Caption Foto : Asisten 2 Suwignyo saat membuka pelatiban desain produk
mediapetisi.net – Dinas Koperasi dan Usaha Mikro Kabupaten Jombang melaksanakan Peningkatan kapasitas koperasi, Usaha Mikro dan Kecil (PK2UMK) dengan Pelatihan dan Pendampingan Desain Produk Koperasi dan Usaha Mikro dibuka oleh Asisten 2 Suwignyo. Dengan nara sumber dari OPOP, Kadin Jombang dan ITS. Bertempat di ruang Bung Tomo Kantor Pemkab Jombang. Senin (20/6/2022)
Kepala Dinas Koperasi dan Usaha Mikro Kabupaten Jombang Muntholip yang diwakili Sekretarisnya Sri Surjati menyampaikan sebagaimana diketahui dalam rangkaian situasi usaha yang sangat sulit maka sekaligus mendukung program identitas, kementrian koperasi, dan UKM maka dalam kesempatan tersebut dilaksanakan kegiatan pelatihan dan ketrampilan. Banyak koperasi dan wirausaha masih perlu untuk melakukan pembinaan bertepatan dengan desain yang selama ini masih belum dapat desain baik.
Agar dapat mempunyai design yang menarik dan dibantu oleh brosur, tenaga kerja, seluruh peserta dan semua pihak dan lain lain. Bagaimana agar bisa menarik konsumen – konsumen, lebih giat dalam masyarakat dan kemudian bisa membuka pelatihan khusus serta pelatihan yang dapat informasi informasi. Memiliki usaha yang artinya dapat usaha tersebut. Yang akan menjadi tolak ukur, memiliki usaha serta berani berindustri dengan yang lain.

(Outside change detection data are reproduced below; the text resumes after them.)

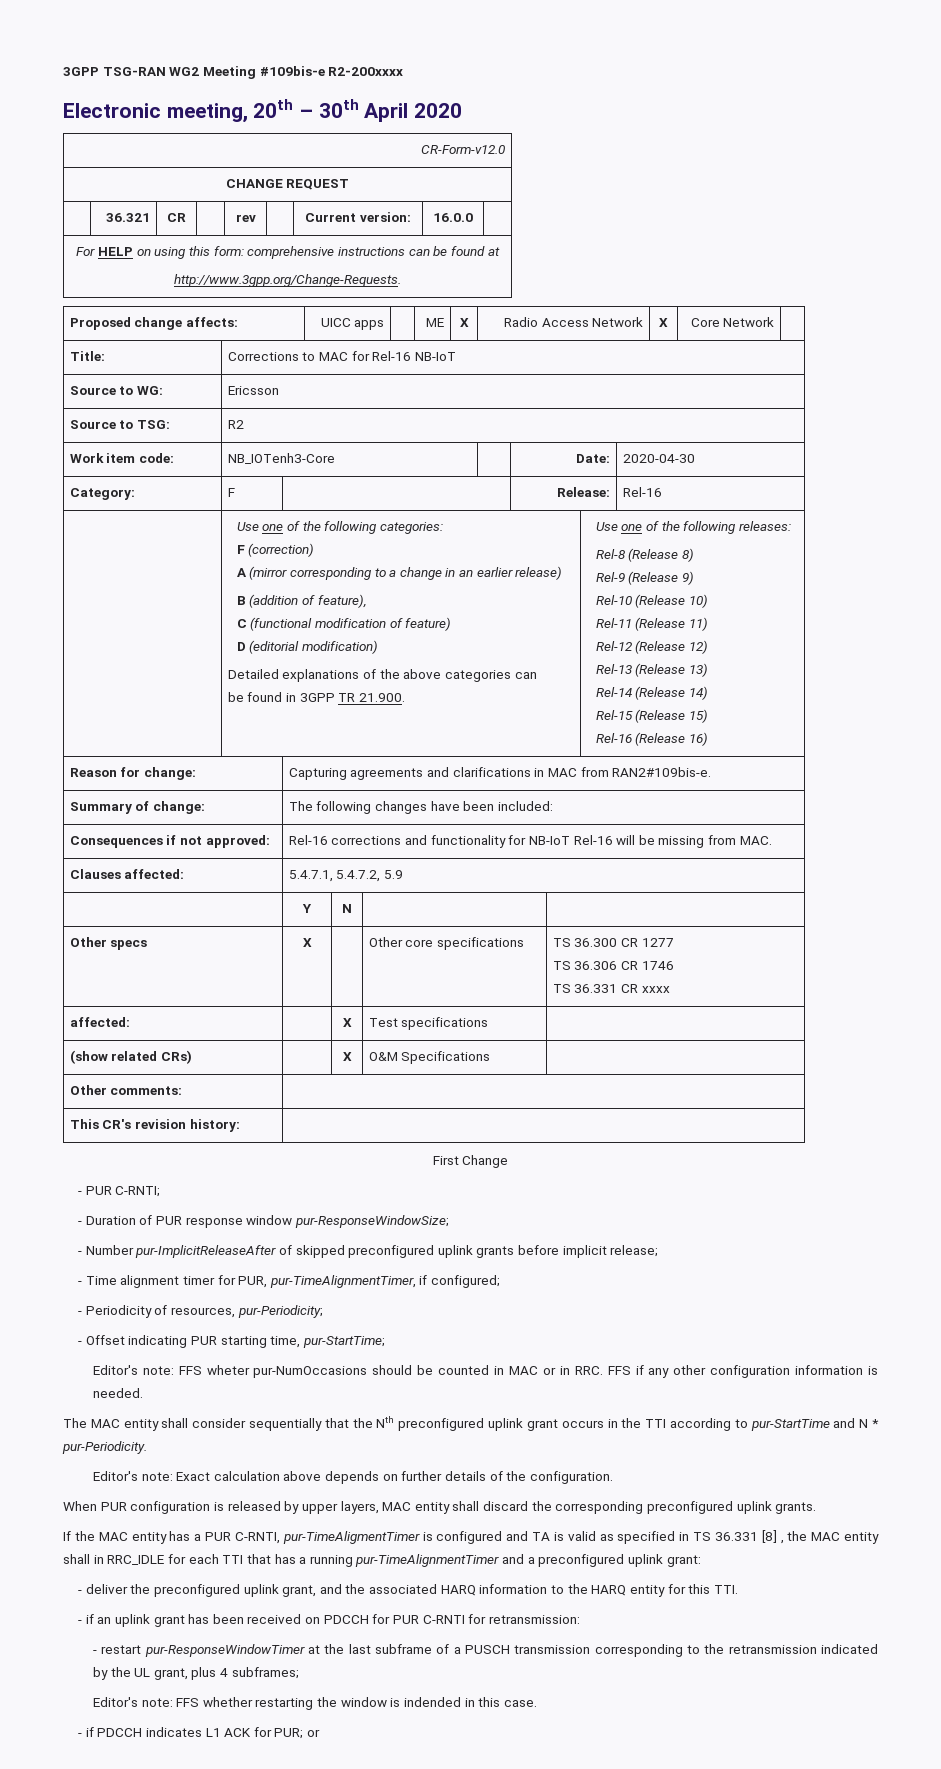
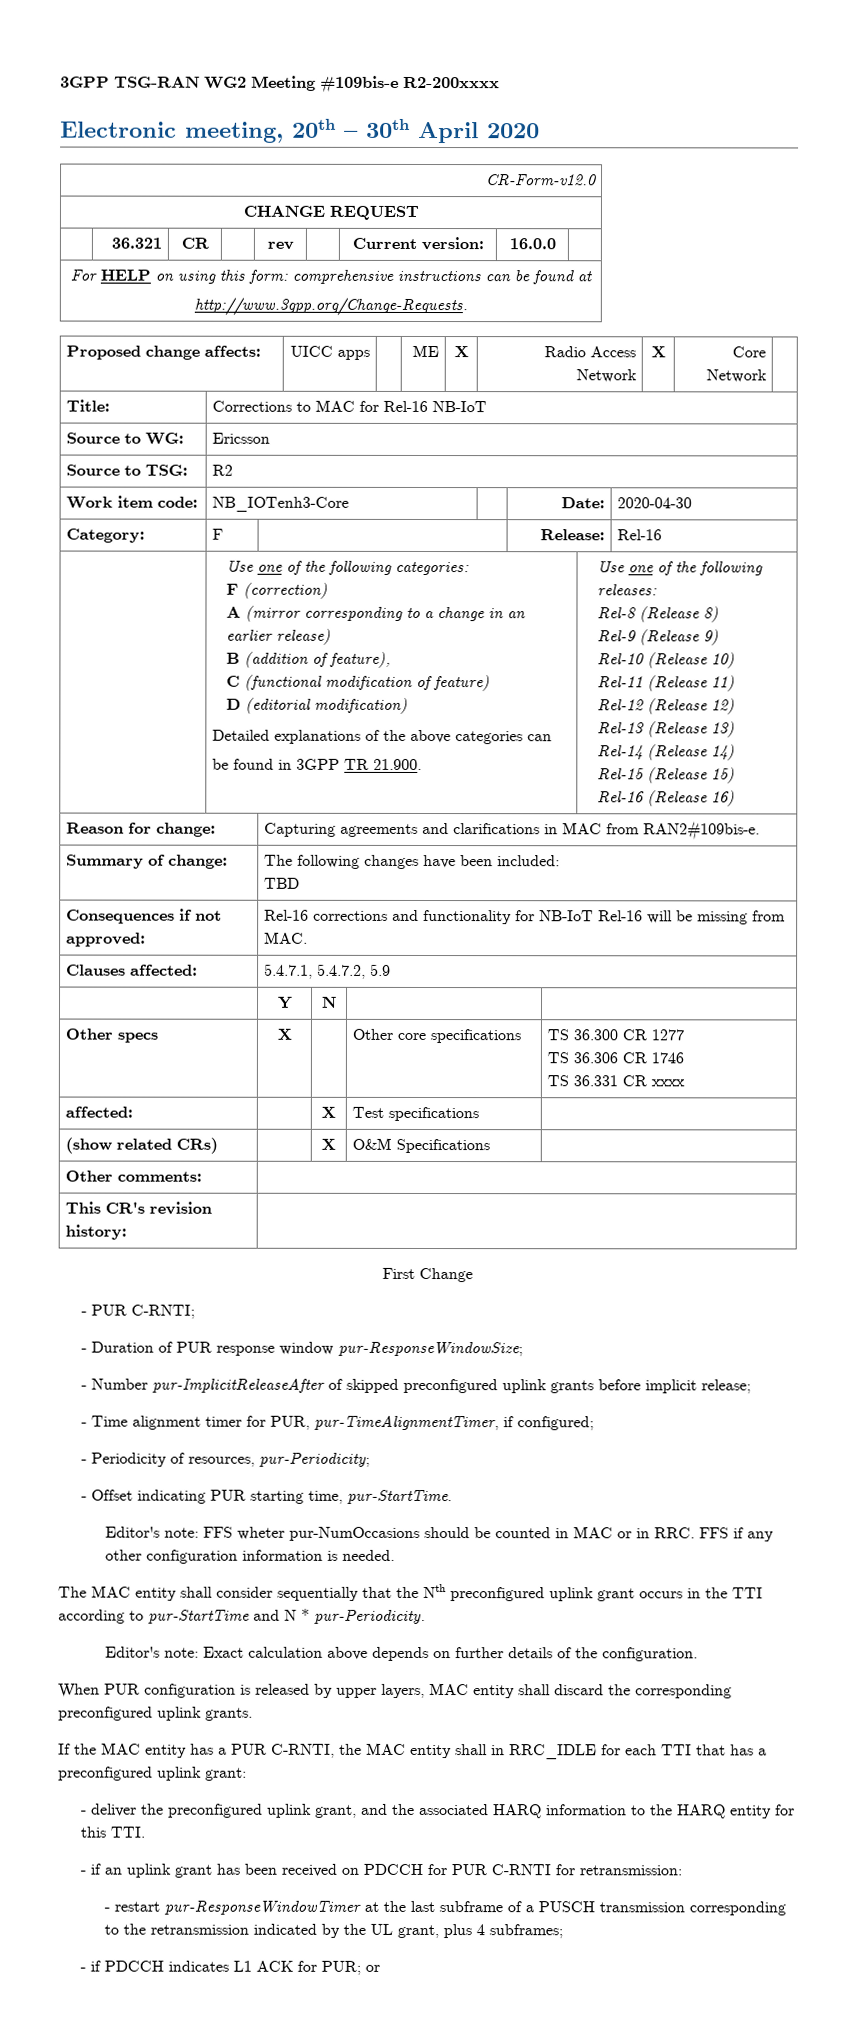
  Summary of change: | The following changes have been included:
+ TBD
- - Offset indicating PUR starting time, pur-StartTime;
+ - Offset indicating PUR starting time, pur-StartTime.
- If the MAC entity has a PUR C-RNTI, pur-TimeAligmentTimer is configured and TA is valid as specified in TS 36.331 [8] , the MAC entity shall in RRC_IDLE for each TTI that has a running pur-TimeAlignmentTimer and a preconfigured uplink grant:
+ If the MAC entity has a PUR C-RNTI, the MAC entity shall in RRC_IDLE for each TTI that has a preconfigured uplink grant:
- Editor's note: FFS whether restarting the window is indended in this case.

“Kami dari Dinas Koperasi dan UM Jombang berkeinginan memberikan bimbingan dan pendampingan dalam bentuk pelatihan Desain Kemasan agar nantinya para pelaku usaha mikro khususnya produk makanan dan minuman dapat mengetahui standar kemasan yang baik dan menarik untuk sebuah produk agar memiliki nilai jual yang lebih untuk dipasarkan,” terangnya.
Tujuan dari kegiatan ini untuk meningkatkan kualitas kemasan produk dengan harapan produk tersebut dapat berdaya saing tinggi, sehingga dapat bersaing dengan produk dan daerah lain. Untuk menambah daya tarik tersendiri untuk produk yang ditawarkan serta menambah pengetahuan bagi pelaku usaha untuk mengembangkan produksi agar lebih baik lagi.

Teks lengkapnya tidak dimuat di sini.